SECOND APPELLATE DISTRICT

DIVISION FIVE

THE PEOPLE, B256759

Plaintiff and Respondent, (Los Angeles County Super. Ct. No. BA413433) v.

JONATHAN TOBY DELACRUZ,

Defendant and Appellant.

APPEAL from a judgment of the Superior Court of Los Angeles County, Fred N. Wapner, Judge. Affirmed. Morgan H. Daly, under appointment by the Court of Appeal, for Defendant and Appellant. Kamala D. Harris, Attorney General, Gerald A. Engler, Chief Assistant Attorney General, Lance E. Winters, Senior Assistant Attorney General, Steven E. Mercer and Wyatt E. Bloomfield, Deputy Attorneys General, for Plaintiff and Respondent. Following the denial of his motion to suppress evidence, appellant Jonathan Delacruz (appellant) pled no contest to one count of possession of a controlled substance with a firearm in violation of Health and Safety Code section 11370.1, subdivision (a). Appellant admitted that he had suffered a prior serious or violent felony conviction within the meaning of Penal Code sections 667, subdivisions (b) through (i), and 1170.12 (the Three Strikes law). The trial court sentenced appellant to the middle term of three years in state prison, doubled pursuant to six years pursuant to the Three Strikes law. Appellant appeals from the judgment of conviction, contending the trial court erred in denying his motion to suppress evidence. Appellant also requests that this court review the in camera transcript of his Pitchess1 motion for discovery of peace officer personnel records. We affirm the judgment of conviction.

Facts At the hearing on appellant’s motion to suppress evidence, Los Angeles County Sheriff’s Deputy Marco Magana testified that on July 9, 2013, at 6:00 p.m., he saw a white BMW make an unsafe lane change. Deputy Magana also noticed that the car had a cracked windshield. He stopped the car, which was being driven by appellant. There was a male passenger in the front seat. Deputy Magana asked appellant if he had a valid driver’s license. Appellant replied that his license was suspended. Deputy Magana detained appellant and his passenger while the deputy conducted an unlicensed driver investigation. The deputy directed the men to get out of the car. Deputy Magana asked appellant where his registration and insurance card were located. Appellant replied that they “should be in the glove compartment or center console area.” The deputy got into the front passenger seat of appellant’s car and attempted to open the glove compartment.

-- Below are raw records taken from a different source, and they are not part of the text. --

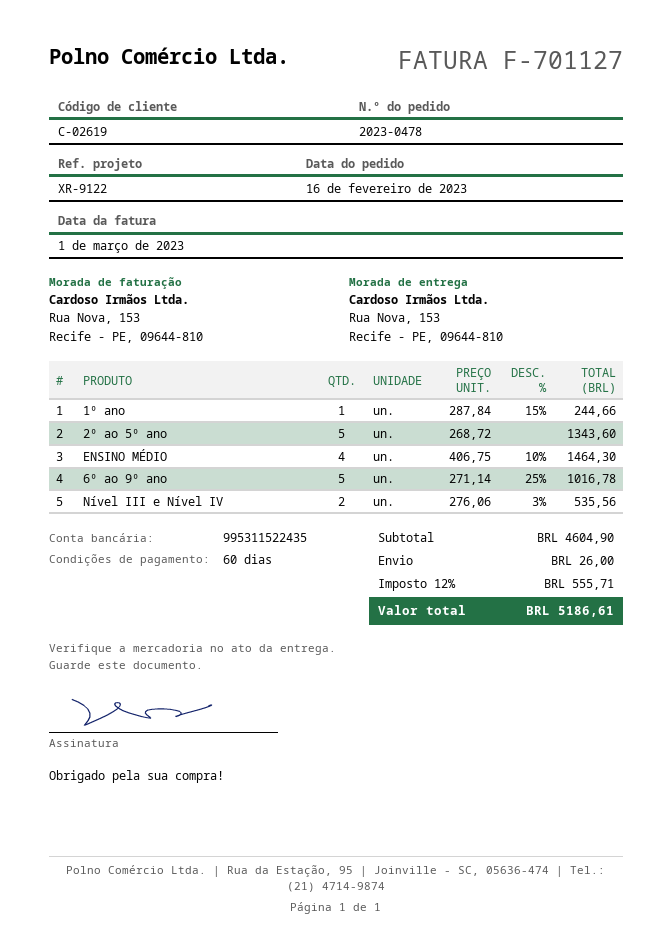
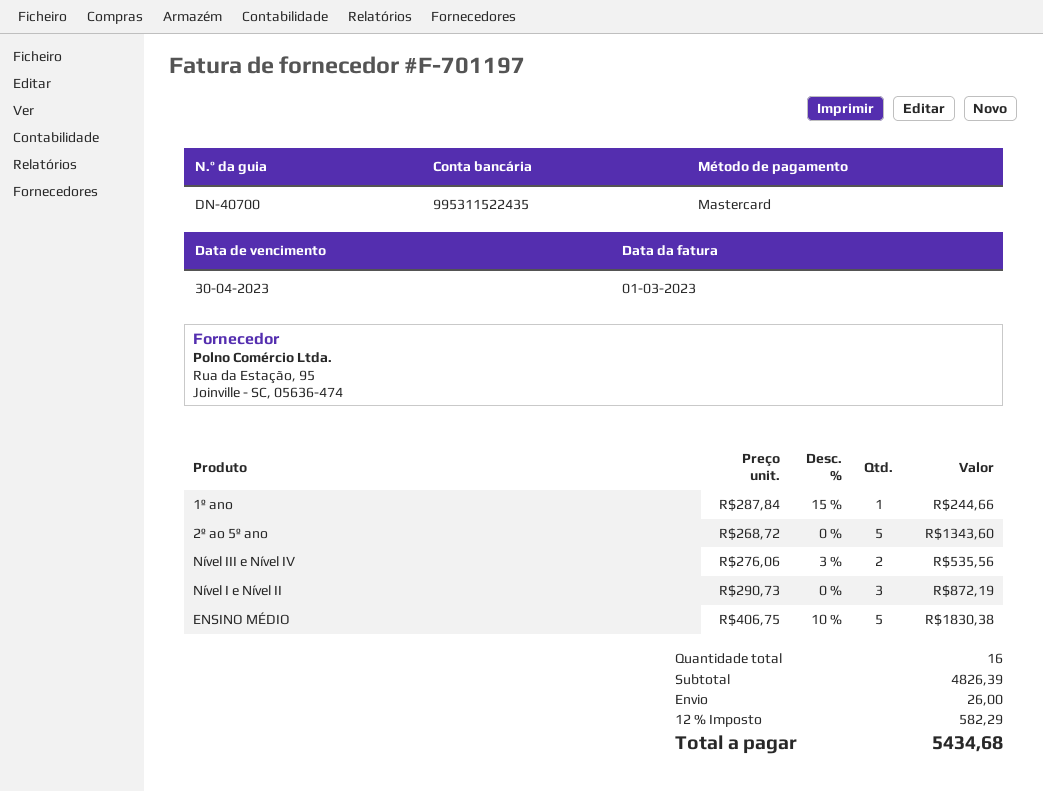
invoice number: F-701127 -> F-701197
ENSINO MÉDIO: 4 x 406.75 - 10% = 1464.30 -> 5 x 406.75 - 10% = 1830.38
6º ao 9º ano: 5 x 271.14 - 25% = 1016.78 -> none
Nível I e Nível II: none -> 3 x 290.73 = 872.19
subtotal: 4604.90 -> 4826.39
tax: 12% = 555.71 -> 12% = 582.29
total: 5186.61 -> 5434.68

It was locked. Deputy Magana took the car

1 Pitchess v. Superior Court (1974) 11 Cal.3d 531 (Pitchess).

2 keys from the ignition and used them to open the glove compartment. Inside, he found a loaded Smith and Wesson handgun. Deputy Magana recovered other items from the trunk of the car and eventually from appellant’s home. During the preliminary hearing in this matter, Deputy Magana testified that he found a loaded Smith and Wesson magazine in the trunk and his partner recovered a duffle bag containing powder cocaine. Additional firearms were found at appellant’s home, in a closet in his father’s room.

Discussion 1. Motion to suppress The trial court denied appellant’s motion to suppress because appellant did not produce a driver’s license or registration and so the officer “has the right to get him out of the car and go look for the driver’s license in traditional places where it might be. [¶] And other places, including under the seat; but in this case, he went to the glove compartment. And he doesn’t have to let the defendant go in the glove compartment because guess what? There might be guns in there.” Appellant contends the trial court erred in so ruling. Appellant argues that if the officer did not want to let appellant retrieve the documents from the glove compartment, the officer would have to use the communications equipment in his patrol vehicle to verify ownership of the vehicle.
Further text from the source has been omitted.